Frühstück, igitt. Hätte ich bloß nix gegessen, schon der Gedanke an das Rührei lässt mich schaudern. Um acht kommt Joan, um uns zu einer Sightseeing-Tour abzuholen. Immerhin habe ich Eli tags zuvor überreden können, mit den anderen einfach nur mitzugehen und nicht etwa eine Extratour buchen zu müssen. Die Eintritte muß ich natürlich extra zahlen, was gar nicht so ohne ist (70 Soles für die Ruinen, 10 für Koricancha, den Sonnentempel in Cusco, jetzt überbaut von Santo Domingo).
Wir fahren rauf nach Sacsayhuaman und besichtigen den Tempel, den die Spanier fälschlich für eine Festung gehalten haben. Joan erklärt viel und gut. Die Zickzacklinien in den Außenmauern sind besonders cool. Sie symbolisieren einen Fluss bzw. die Flussgottheit. Die riesigen Steine sind exakt aufeinander gefügt und, wie das funktionierte, beschreibt unser guide gut. Der größte Stein wiegt 120 Tonnen! Danach zeigt uns Joan noch das Wasserreservoir und natürliche Ableitungen, durch die wir uns sogar hindurchschlängeln. Im Anschluss fahren wir weiter nach Q’enquo, Labyrinth, einem Opferstein. Von diesen besonderen Steinen gab es im ganzen Inkareich 328 (?), die alle sternförmig um Cusco, dem heiligen Zentrum, angeordnet sind. Auch hier erklärt Joan super, vor allem was oben auf den Steinen zu sehen ist – aber für Touris eben leider nicht mehr, nämlich eine Anlage, die genau den 21.6. anzeigt. Und wieder geht es weiter, diesmal hinein nach Cusco zum Koricancha-Tempel, dem heiligsten Tempel der Inka, einem Sonnenheiligtum, das von den Spaniern vollkommen geplündert wurde – mit Hilfe des einen Inkakönigs Atuahualpa, der Cusco eh zerstören wollte, weil es zu seinem konkurrierenden Inka-Bruder hielt. Nach der Plünderung haben die Spanier einfach oben eine Kirche bzw. ein Kloster der Dominikaner draufgesetzt. Innen drin sind noch die einzelnen Teile des ursprünglichen Tempels zu sehen, aber auch, wie Teile einfach heraus gebrochen oder in Teile des Klosters eingebettet wurden. Unsere Tour endet am wichtigsten Heiligtum, wo mal die Statue des Sonnengottes, des Inkas, gestanden hat. Dort verabschiedet sich Joan und auch wir gehen bald. Ich fühle mich wieder ziemlich kaputt und muß mich im Hotel für eine Stunde hinlegen. Mein Magen rebelliert…

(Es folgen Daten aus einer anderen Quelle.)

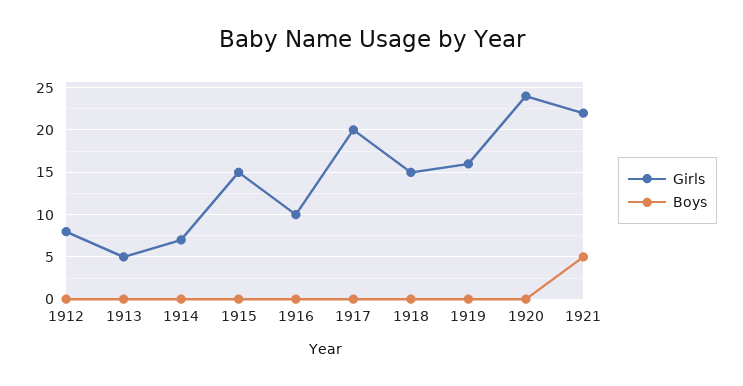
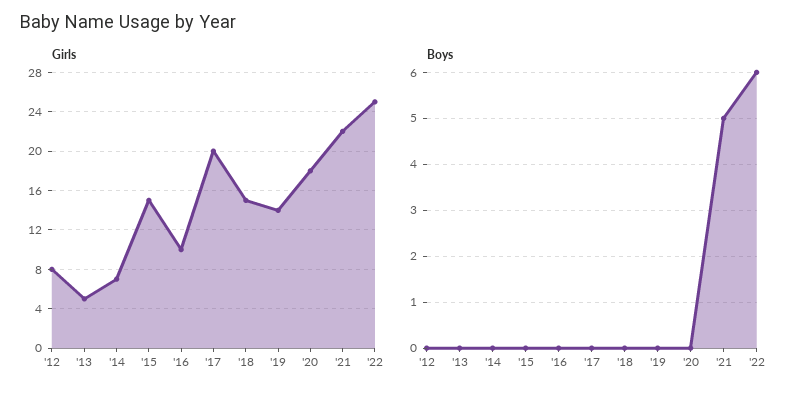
Girls, 1919: 16 -> 14
Girls, 1920: 24 -> 18
Girls, '22: none -> 25
Boys, '22: none -> 6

Nachmittags breche ich auf und gehe ins Inkamuseum, was ganz interessant ist und wo ich unerlaubte Fotos mache, hehe. Danach fotographiere ich noch etwas rund um die Plaza de Armas und gehe nochmal zu Mac, weil tatsächlich dies das einzige ist, bei dem ich nicht schon beim Gedanken daran Widerwillen entwickle. So decke ich wenigstens ein Minimum an notwendigen Kalorien ab. Dann unternehme ich noch einen Abstecher in eine Liberia und kaufe mir ein Buch „horrible histories: incredible incas“, aus deren Reihe ich schon einige kenne. Um fünf treffen wir uns kurz mit Eli, um den nächsten Tag zu besprechen. Und er braucht dann fast 45min, um die Nummer vom Hotel in Aguas Calientes herauszufinden und ein Zimmer für mich zu bestellen. Als das erledigt ist, ziehe ich mich aufs Zimmer zurück und blogge. Aber nicht zu lange, weil wir uns um 5.30 Uhr in der Lobby zur Abfahrt treffen werden.